Since the data must remain as supplied, reproduce it word for word.
::: Material for the task
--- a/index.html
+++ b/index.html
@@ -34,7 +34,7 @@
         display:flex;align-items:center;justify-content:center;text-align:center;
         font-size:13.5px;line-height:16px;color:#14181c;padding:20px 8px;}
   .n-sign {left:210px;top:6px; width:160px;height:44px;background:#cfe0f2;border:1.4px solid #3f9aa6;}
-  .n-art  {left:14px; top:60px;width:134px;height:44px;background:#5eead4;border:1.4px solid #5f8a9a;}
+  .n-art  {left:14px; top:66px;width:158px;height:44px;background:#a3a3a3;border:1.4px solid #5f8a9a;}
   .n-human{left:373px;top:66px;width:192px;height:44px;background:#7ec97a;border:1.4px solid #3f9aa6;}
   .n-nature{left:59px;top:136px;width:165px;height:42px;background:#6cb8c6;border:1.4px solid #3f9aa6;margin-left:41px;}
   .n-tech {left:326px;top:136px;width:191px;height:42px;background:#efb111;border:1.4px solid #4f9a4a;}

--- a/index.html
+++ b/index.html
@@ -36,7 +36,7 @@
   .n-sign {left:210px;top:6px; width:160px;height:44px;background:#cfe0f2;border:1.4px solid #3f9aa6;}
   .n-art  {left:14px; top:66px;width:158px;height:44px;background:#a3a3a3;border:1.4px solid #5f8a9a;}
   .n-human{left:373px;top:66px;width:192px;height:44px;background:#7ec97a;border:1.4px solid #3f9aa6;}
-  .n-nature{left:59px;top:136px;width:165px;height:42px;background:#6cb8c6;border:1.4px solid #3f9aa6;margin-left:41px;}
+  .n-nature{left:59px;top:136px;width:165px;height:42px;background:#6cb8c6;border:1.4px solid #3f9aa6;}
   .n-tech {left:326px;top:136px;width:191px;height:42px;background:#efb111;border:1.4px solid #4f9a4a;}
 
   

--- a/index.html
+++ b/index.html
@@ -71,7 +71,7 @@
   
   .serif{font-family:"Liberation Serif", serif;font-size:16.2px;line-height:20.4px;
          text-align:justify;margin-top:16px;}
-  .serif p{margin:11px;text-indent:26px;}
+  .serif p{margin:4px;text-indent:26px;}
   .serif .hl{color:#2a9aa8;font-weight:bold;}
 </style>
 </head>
::::::
Exercise solution:
--- a/index.html
+++ b/index.html
@@ -34,7 +34,7 @@
         display:flex;align-items:center;justify-content:center;text-align:center;
         font-size:13.5px;line-height:16px;color:#14181c;padding:20px 8px;}
   .n-sign {left:210px;top:6px; width:160px;height:44px;background:#cfe0f2;border:1.4px solid #3f9aa6;}
-  .n-art  {left:14px; top:60px;width:134px;height:44px;background:#5eead4;border:1.4px solid #5f8a9a;}
+  .n-art  {left:14px; top:66px;width:158px;height:44px;background:#a3a3a3;border:1.4px solid #5f8a9a;}
   .n-human{left:373px;top:66px;width:192px;height:44px;background:#7ec97a;border:1.4px solid #3f9aa6;}
   .n-nature{left:59px;top:136px;width:165px;height:42px;background:#6cb8c6;border:1.4px solid #3f9aa6;margin-left:41px;}
   .n-tech {left:326px;top:136px;width:191px;height:42px;background:#efb111;border:1.4px solid #4f9a4a;}

--- a/index.html
+++ b/index.html
@@ -36,7 +36,7 @@
   .n-sign {left:210px;top:6px; width:160px;height:44px;background:#cfe0f2;border:1.4px solid #3f9aa6;}
   .n-art  {left:14px; top:66px;width:158px;height:44px;background:#a3a3a3;border:1.4px solid #5f8a9a;}
   .n-human{left:373px;top:66px;width:192px;height:44px;background:#7ec97a;border:1.4px solid #3f9aa6;}
-  .n-nature{left:59px;top:136px;width:165px;height:42px;background:#6cb8c6;border:1.4px solid #3f9aa6;margin-left:41px;}
+  .n-nature{left:59px;top:136px;width:165px;height:42px;background:#6cb8c6;border:1.4px solid #3f9aa6;}
   .n-tech {left:326px;top:136px;width:191px;height:42px;background:#efb111;border:1.4px solid #4f9a4a;}
 
   

--- a/index.html
+++ b/index.html
@@ -71,7 +71,7 @@
   
   .serif{font-family:"Liberation Serif", serif;font-size:16.2px;line-height:20.4px;
          text-align:justify;margin-top:16px;}
-  .serif p{margin:11px;text-indent:26px;}
+  .serif p{margin:4px;text-indent:26px;}
   .serif .hl{color:#2a9aa8;font-weight:bold;}
 </style>
 </head>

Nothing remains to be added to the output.